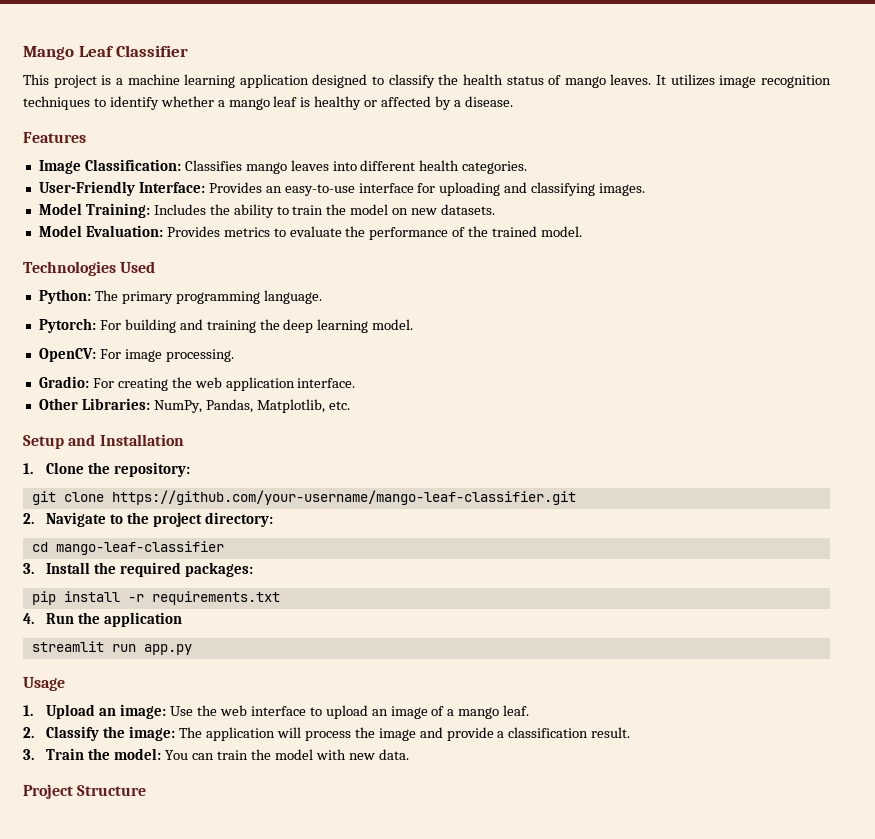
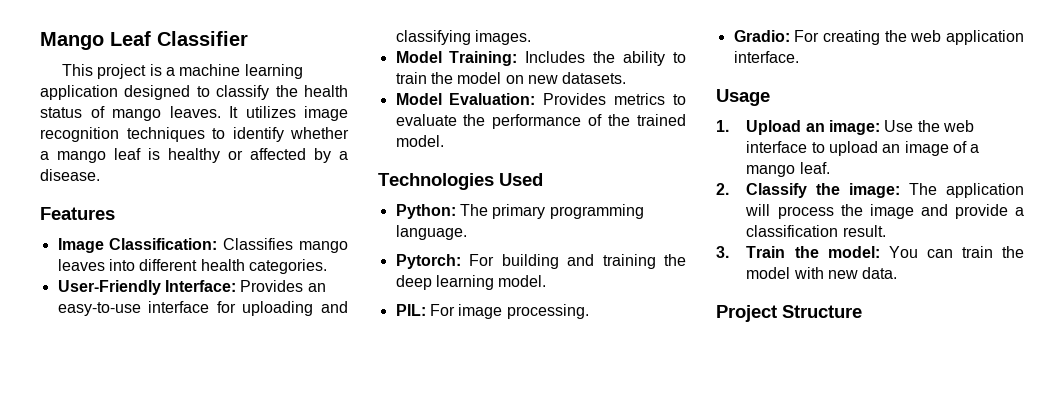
- OpenCV: For image processing.
+ PIL: For image processing.
- Other Libraries: NumPy, Pandas, Matplotlib, etc.
- Setup and Installation
- 1. Clone the repository:
- git clone https://github.com/your-username/mango-leaf-classifier.git
- 2. Navigate to the project directory:
- cd mango-leaf-classifier
- 3. Install the required packages:
- pip install -r requirements.txt
- 4. Run the application
- streamlit run app.py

• _Work instruction_: Using the entries above, copy out all lines that contain the string "mango".

• _Output_:
- git clone https://github.com/your-username/mango-leaf-classifier.git
- cd mango-leaf-classifier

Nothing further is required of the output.